▸ Task directions:
The word "class" marks the lines to keep; find each one in the data and copy it.

▸ Web page revision data:
--*--

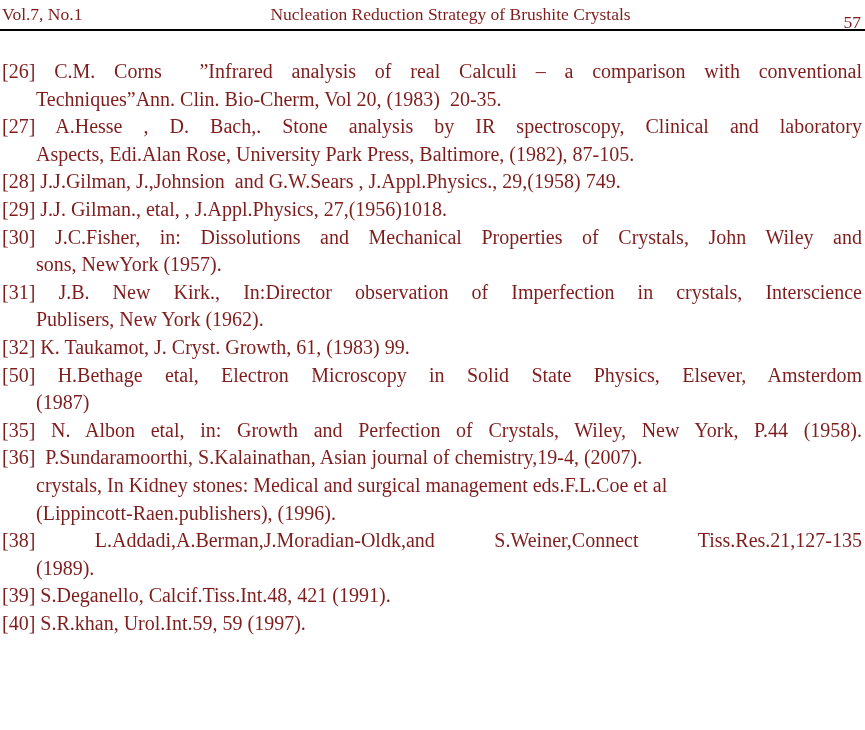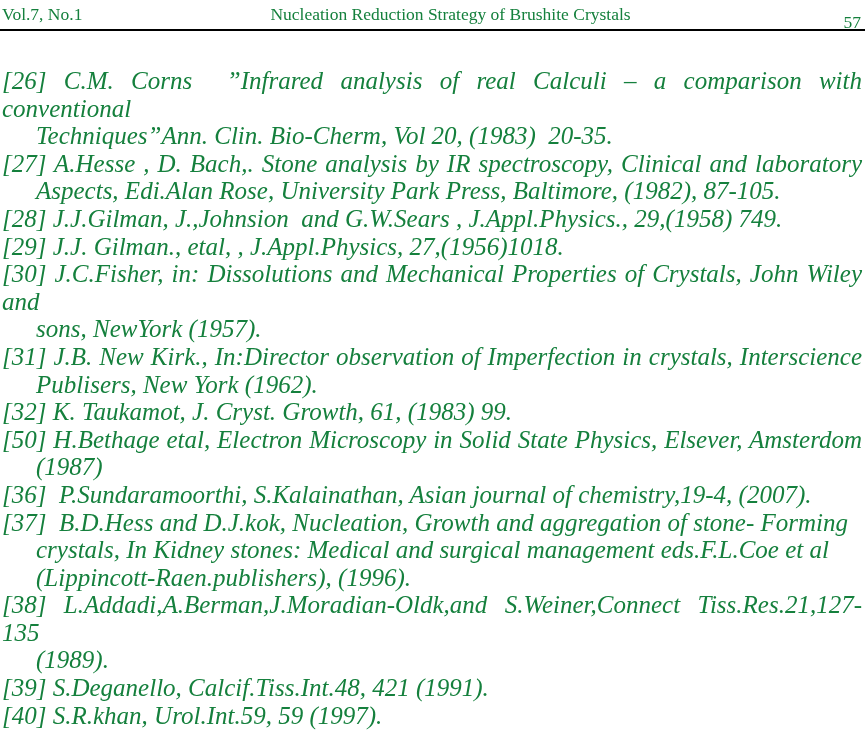--- a/index.html
+++ b/index.html
@@ -14,7 +14,7 @@
     background: #ffffff;
     overflow: hidden;
     font-family: "Liberation Serif", "DejaVu Serif", serif;
-    color: #15803d;
+    color: #7f1d1d;
   }
   .hdr {
     position: absolute;

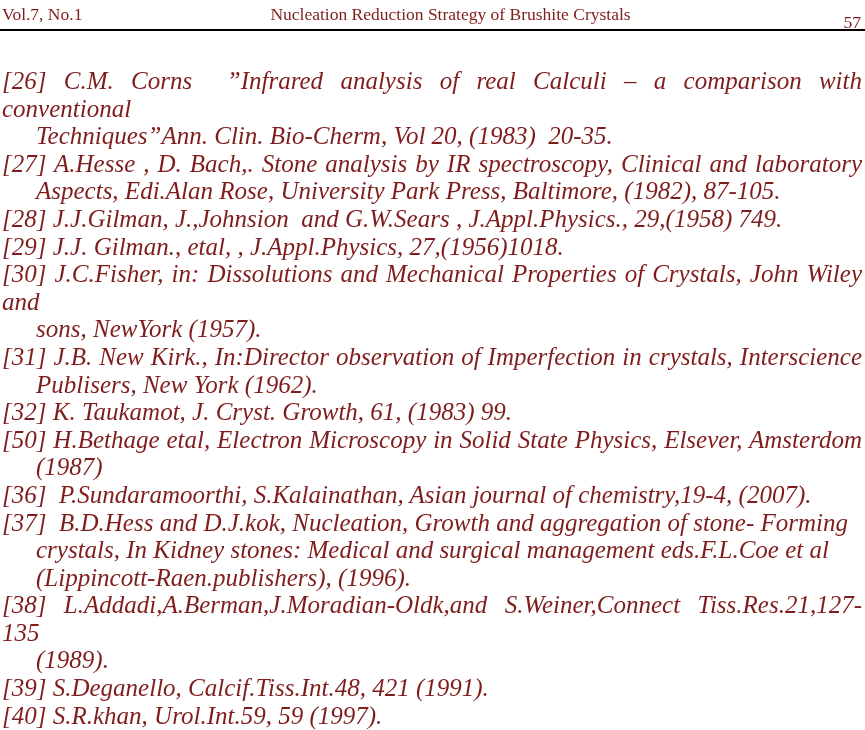--- a/index.html
+++ b/index.html
@@ -54,12 +54,11 @@
   }
   .refs {
     position: absolute;
-    top: 67px;
+    top: 58px;
     left: 2px;
     width: 860px;
-    font-size: 25px;
+    font-size: 20px;
     line-height: 27.6px;
-    font-style: italic;
   }
   .ln {
     white-space: nowrap;

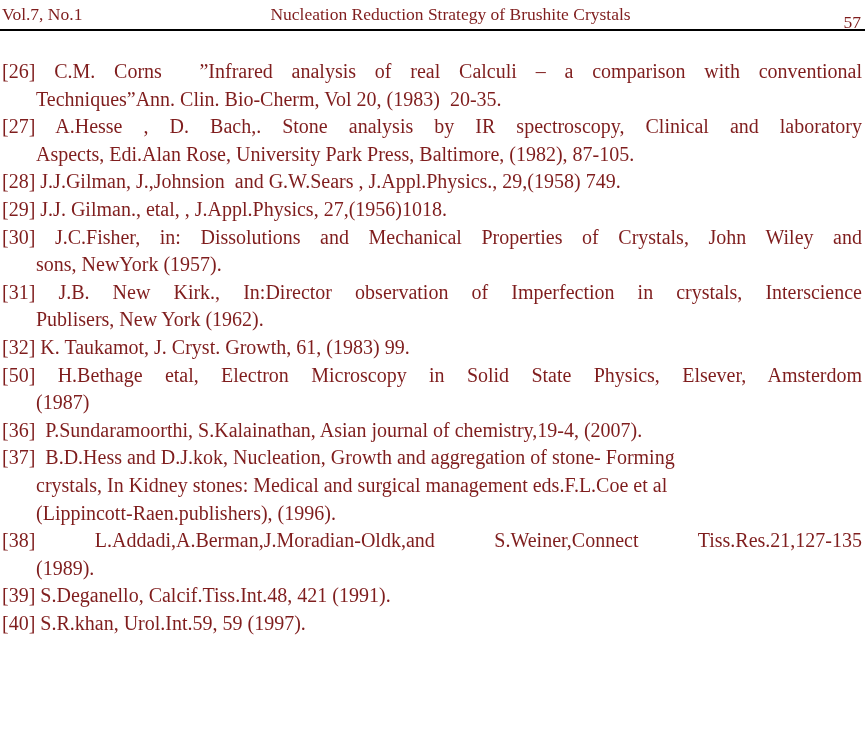--- a/index.html
+++ b/index.html
@@ -125,6 +125,9 @@
       <div class="ln ind">(1987)</div>
     </div>
 
+    <div>
+      <div class="ln just">[35] N. Albon etal, in: Growth and Perfection of Crystals, Wiley, New York, P.44 (1958).</div>
+    </div>
 
     <div>
       <div class="ln">[36] &nbsp;P.Sundaramoorthi, S.Kalainathan, Asian journal of chemistry,19-4, (2007).</div>

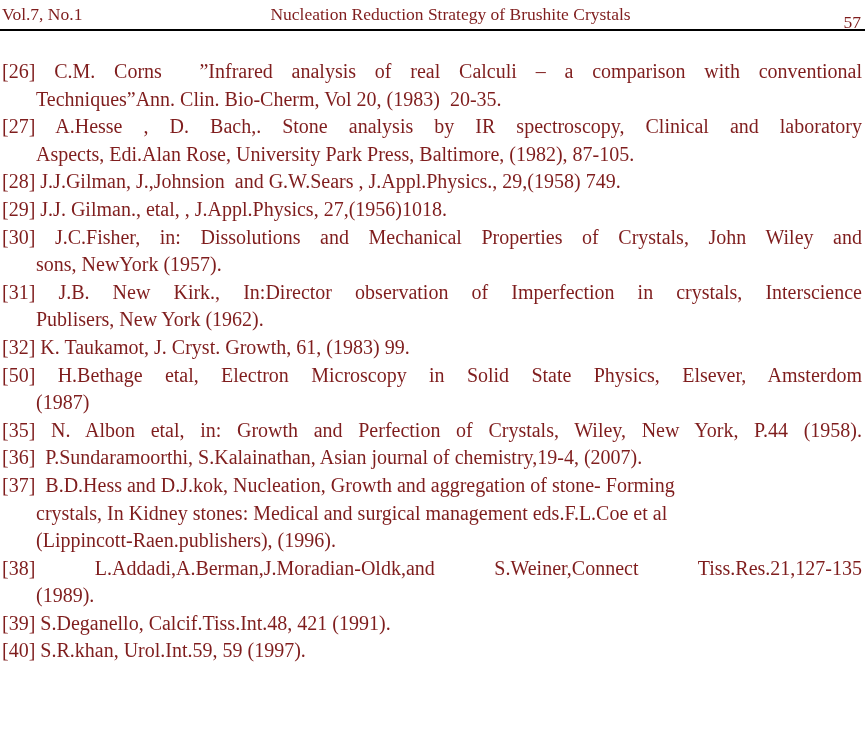--- a/index.html
+++ b/index.html
@@ -134,7 +134,6 @@
     </div>
 
     <div>
-      <div class="ln">[37] &nbsp;B.D.Hess and D.J.kok, Nucleation, Growth and aggregation of stone- Forming</div>
       <div class="ln ind">crystals, In Kidney stones: Medical and surgical management eds.F.L.Coe et al</div>
       <div class="ln ind">(Lippincott-Raen.publishers), (1996).</div>
     </div>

--*--

▸ Response area:
       <div class="ln ind">(1987)</div>
+      <div class="ln just">[35] N. Albon etal, in: Growth and Perfection of Crystals, Wiley, New York, P.44 (1958).</div>
       <div class="ln">[36] &nbsp;P.Sundaramoorthi, S.Kalainathan, Asian journal of chemistry,19-4, (2007).</div>
-      <div class="ln">[37] &nbsp;B.D.Hess and D.J.kok, Nucleation, Growth and aggregation of stone- Forming</div>
       <div class="ln ind">crystals, In Kidney stones: Medical and surgical management eds.F.L.Coe et al</div>
       <div class="ln ind">(Lippincott-Raen.publishers), (1996).</div>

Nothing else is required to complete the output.